Brought to you by Penguin.

The first novel from the award-winning, bestselling author of Everything I Know About Love

Narrated by Holliday Grainger, star of Lady Chatterley's Lover, Tell it to the Bees and Animals.

Nina Dean has arrived at her early thirties as a successful food writer with loving friends and family, plus a new home and neighbourhood. When she meets Max, a beguiling romantic hero who tells her on date one that he's going to marry her, it feels like all is going to plan.

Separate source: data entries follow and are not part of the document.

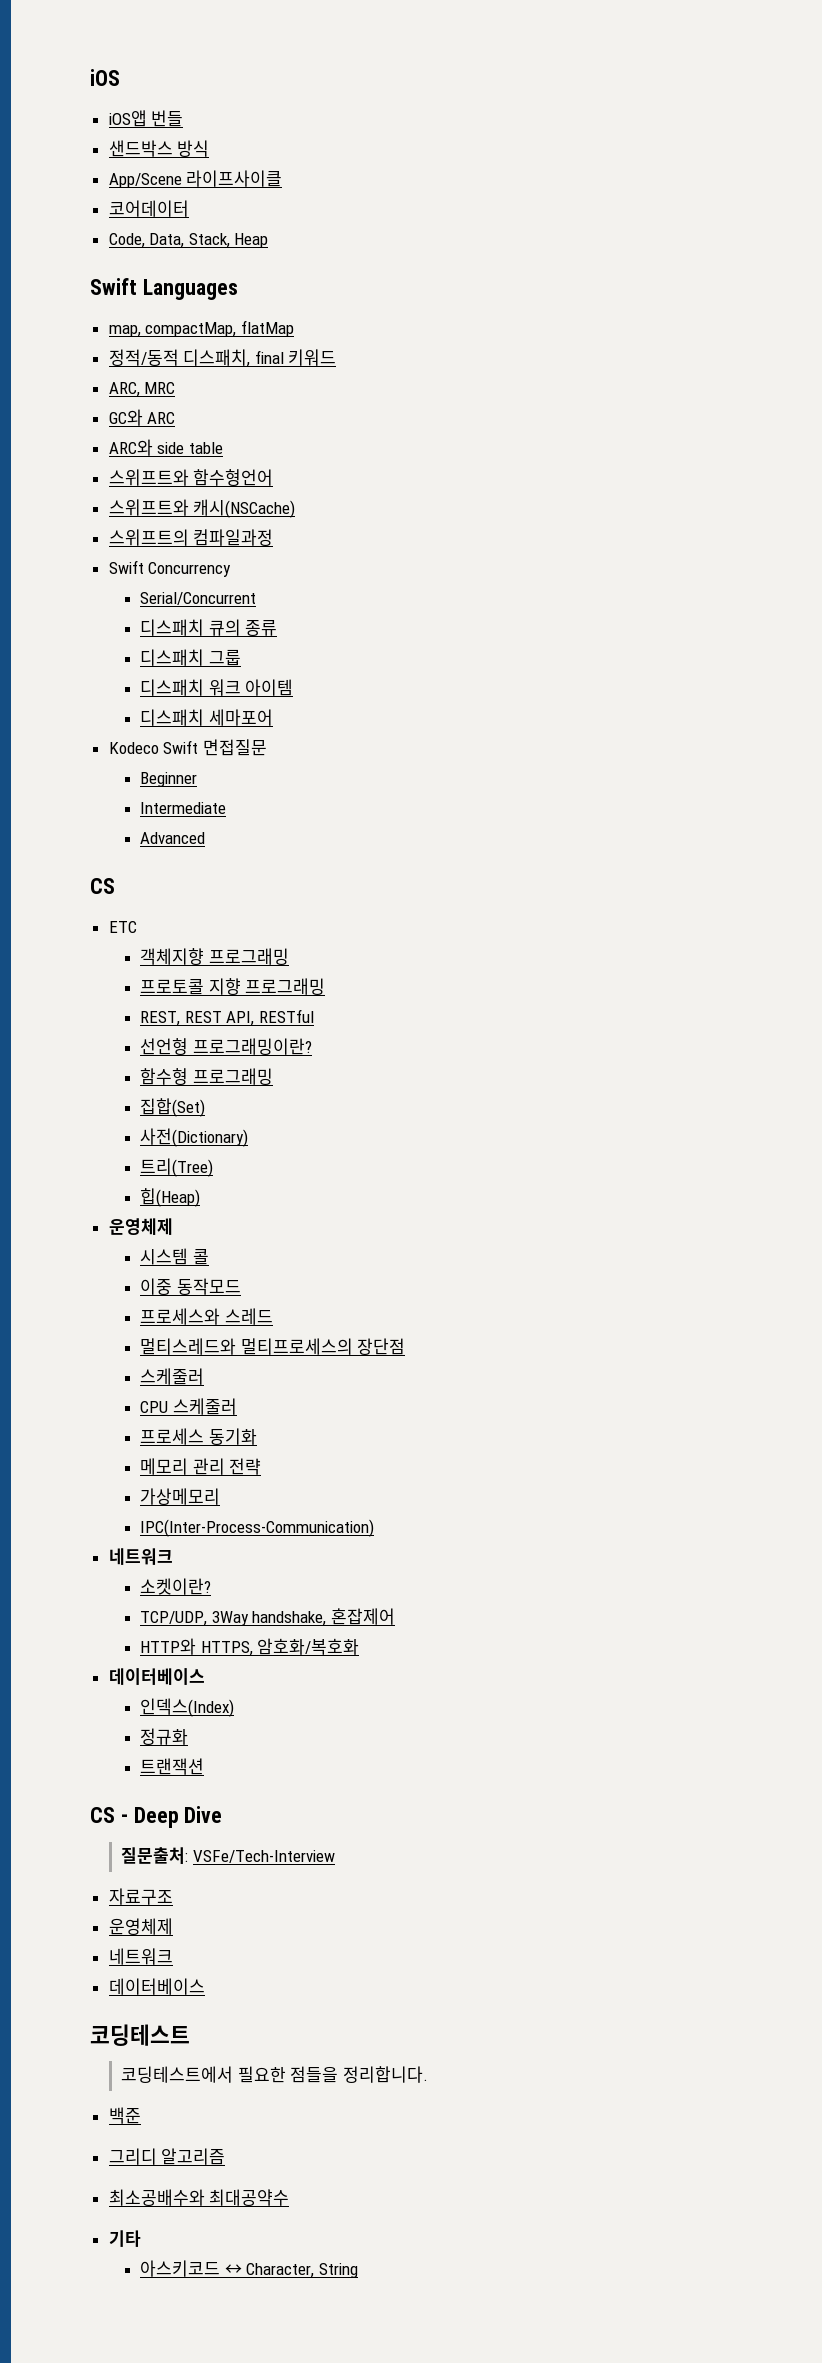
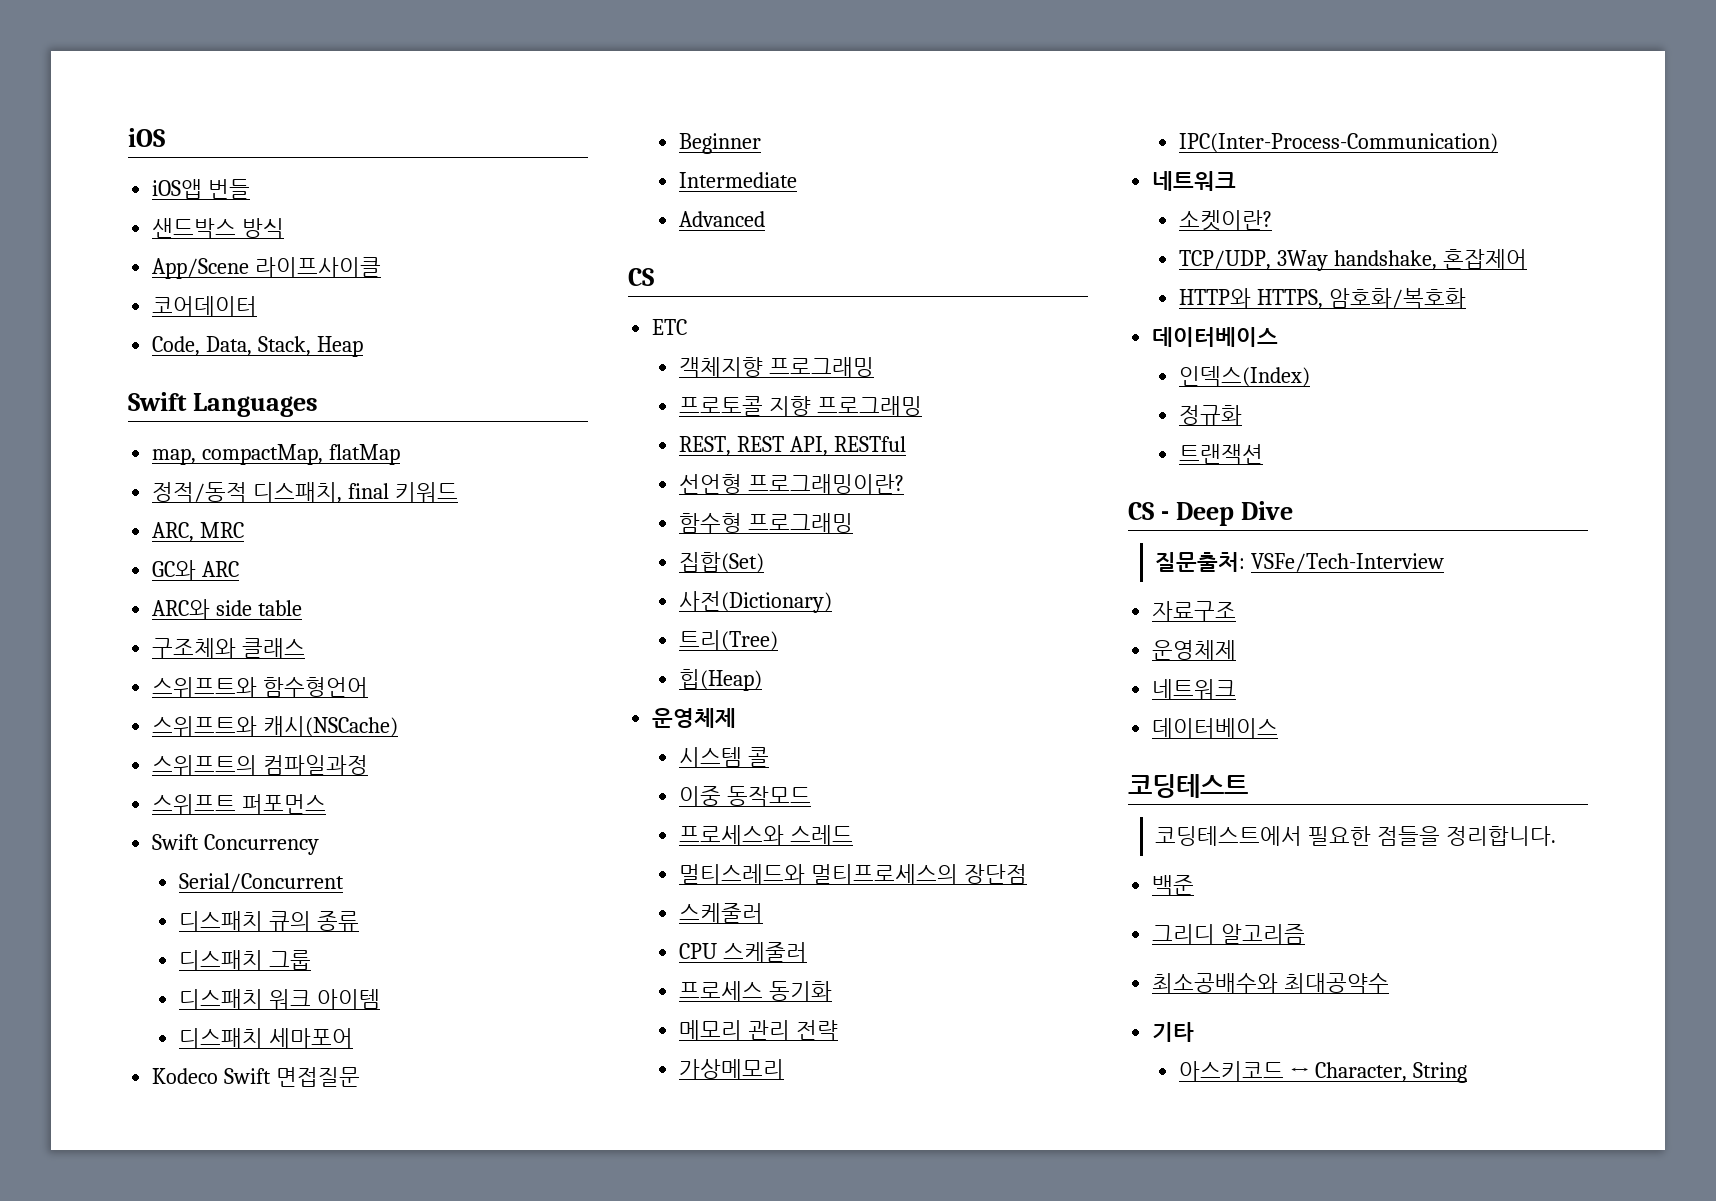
+ 구조체와 클래스
+ 스위프트 퍼포먼스

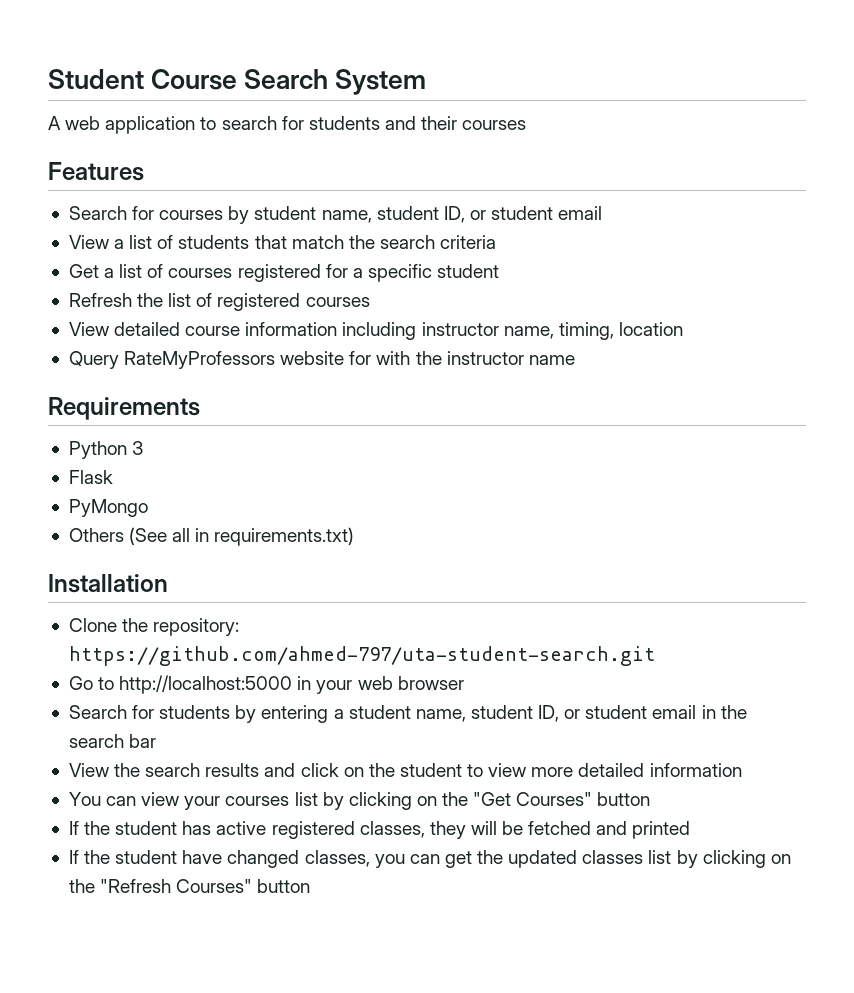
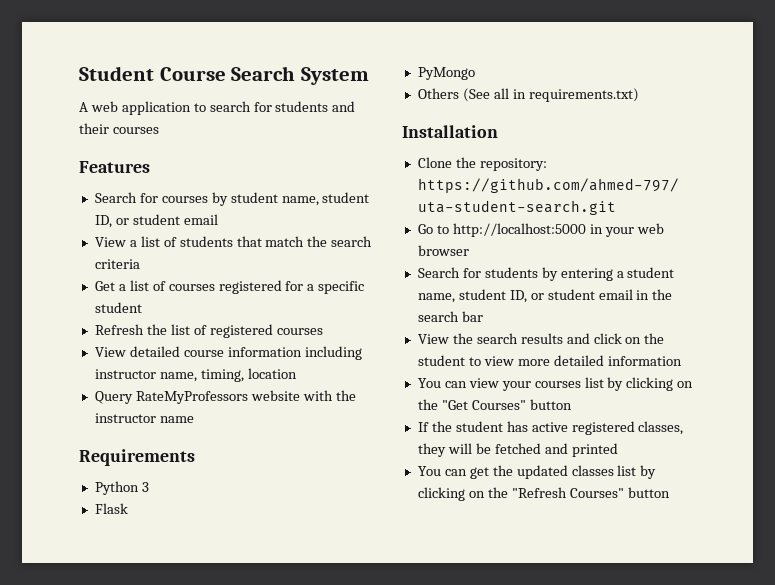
- Query RateMyProfessors website for with the instructor name
+ Query RateMyProfessors website with the instructor name
- If the student have changed classes, you can get the updated classes list by clicking on the "Refresh Courses" button
+ You can get the updated classes list by clicking on the "Refresh Courses" button

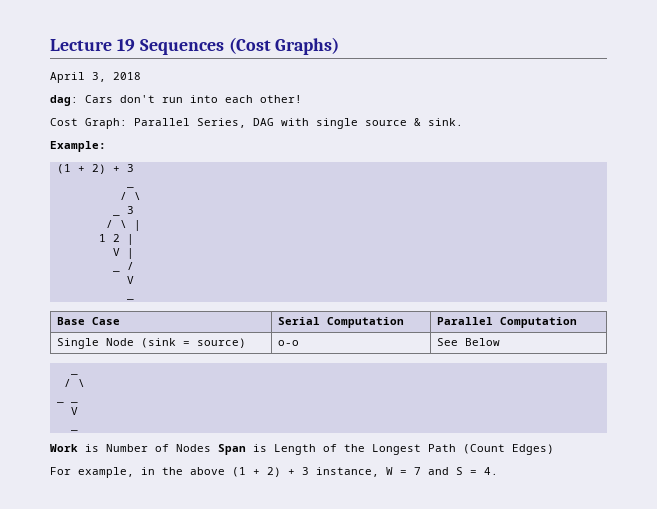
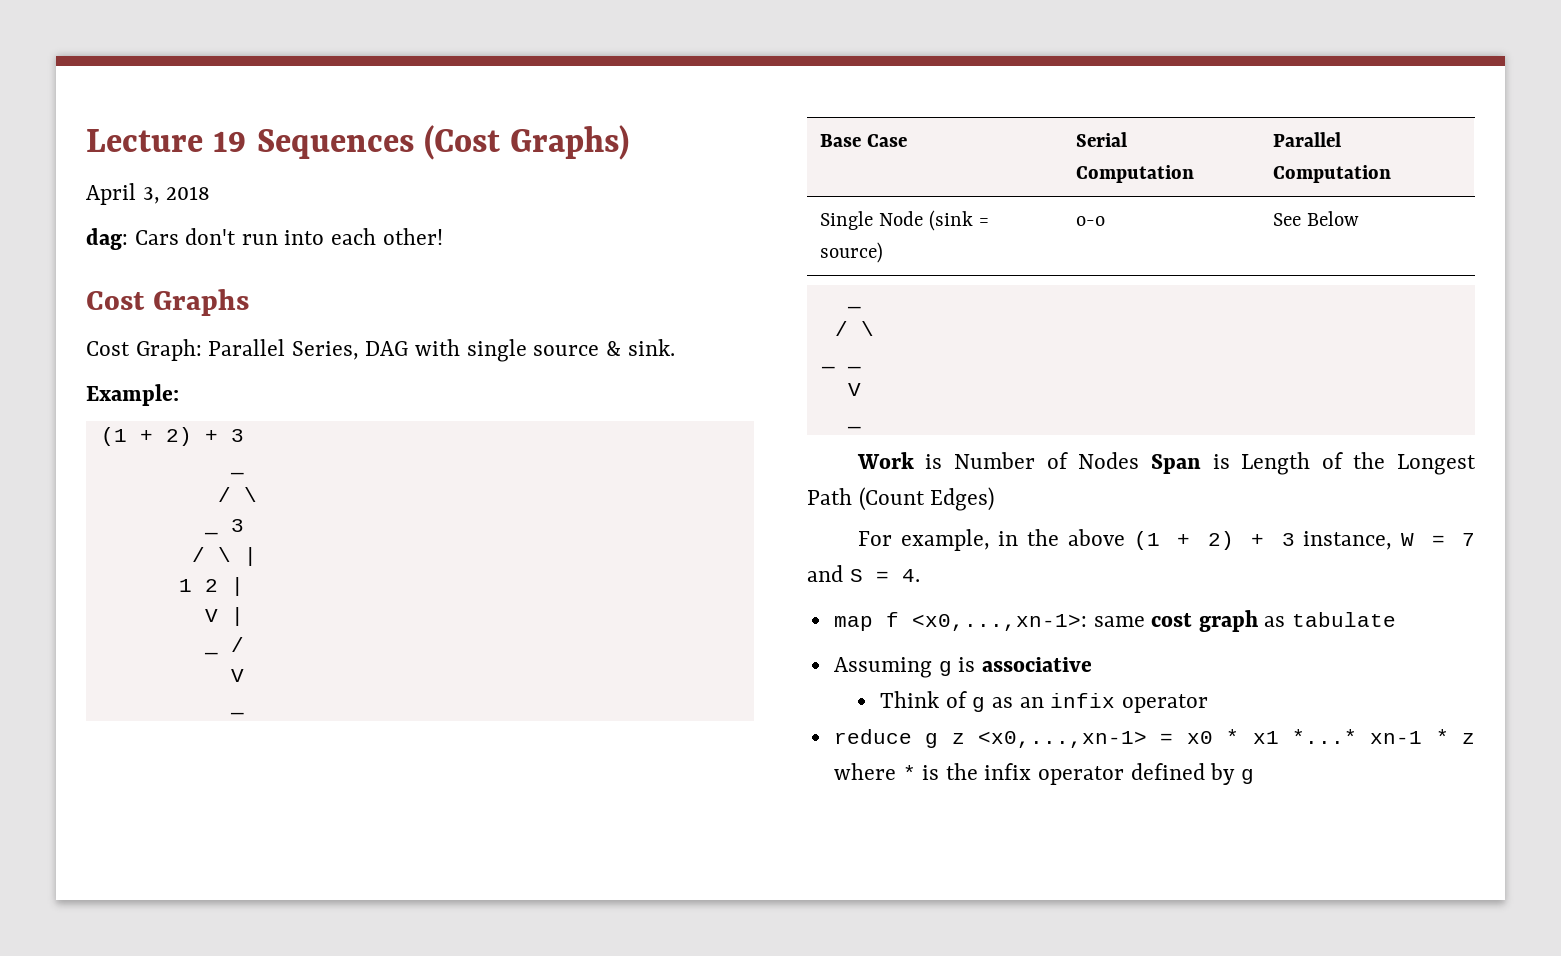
+ Cost Graphs
+ map f <x0,...,xn-1>: same cost graph as tabulate
+ Assuming g is associative
+ Think of g as an infix operator
+ reduce g z <x0,...,xn-1> = x0 * x1 *...* xn-1 * z where * is the infix operator defined by g

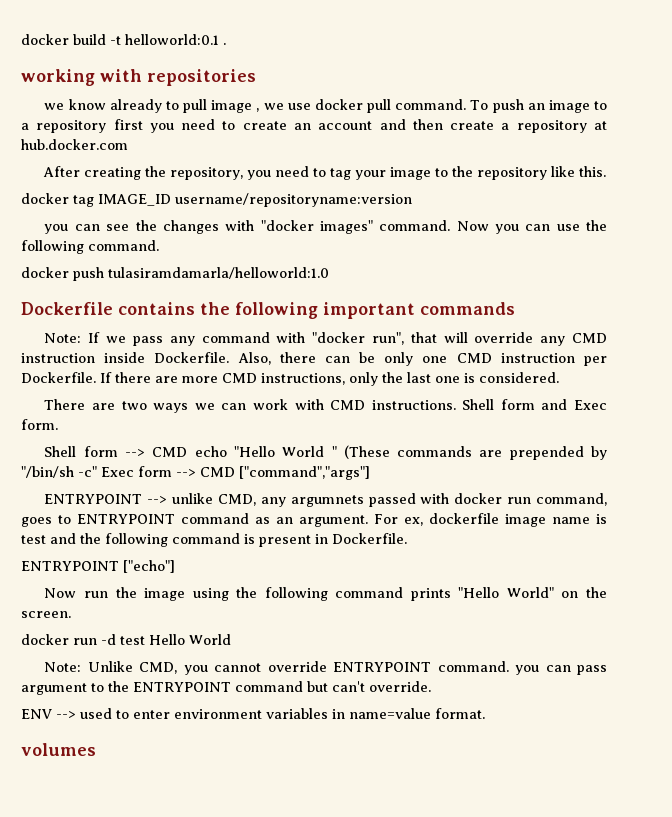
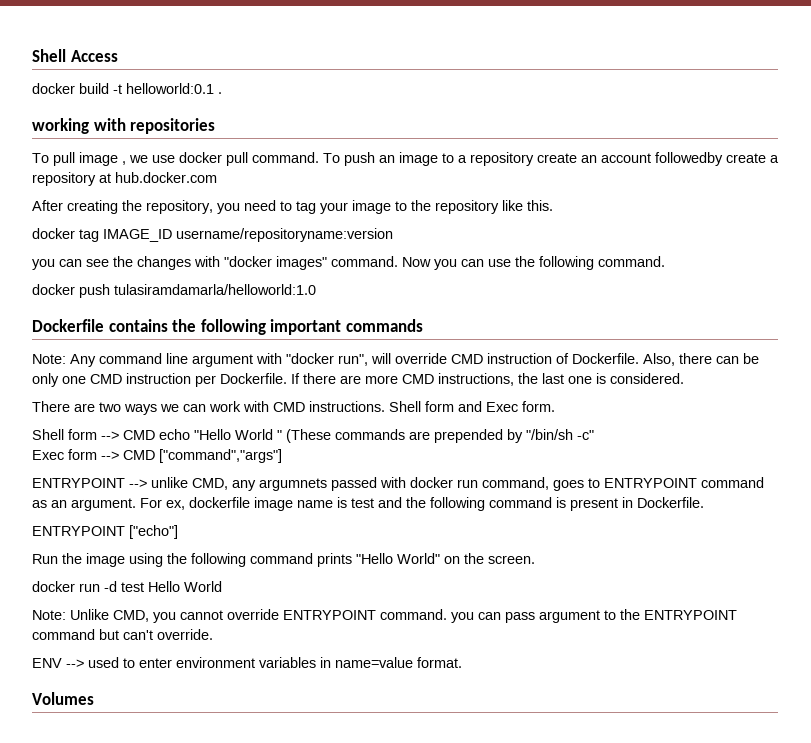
+ Shell Access
- we know already to pull image , we use docker pull command.
+ To pull image , we use docker pull command.
- To push an image to a repository first you need to create an account and then create a repository at hub.docker.com
+ To push an image to a repository create an account followedby create a repository at hub.docker.com
- Note: If we pass any command with "docker run", that will override any CMD instruction inside Dockerfile.
+ Note: Any command line argument with "docker run", will override CMD instruction of Dockerfile.
- If there are more CMD instructions, only the last one is considered.
+ If there are more CMD instructions, the last one is considered.
- Shell form --> CMD echo "Hello World " (These commands are prepended by "/bin/sh -c" Exec form --> CMD ["command","args"]
+ Shell form --> CMD echo "Hello World " (These commands are prepended by "/bin/sh -c"
+ Exec form --> CMD ["command","args"]
- Now run the image using the following command prints "Hello World" on the screen.
+ Run the image using the following command prints "Hello World" on the screen.
- volumes
+ Volumes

A new relationship couldn't have come at a better time - her thirties have not been the liberating, uncomplicated experience she was sold. Everywhere she turns, she is reminded of time passing and opportunities dwindling. Friendships are fading, ex-boyfriends are moving on and, worse, everyone's moving to the suburbs. There's no solace to be found in her family, with a mum who's caught in a baffling mid-life makeover and a beloved dad who is vanishing in slow-motion into dementia.

Dolly Alderton's debut novel is funny and tender, filled with whip-smart observations about relationships, family, memory, and how we live now.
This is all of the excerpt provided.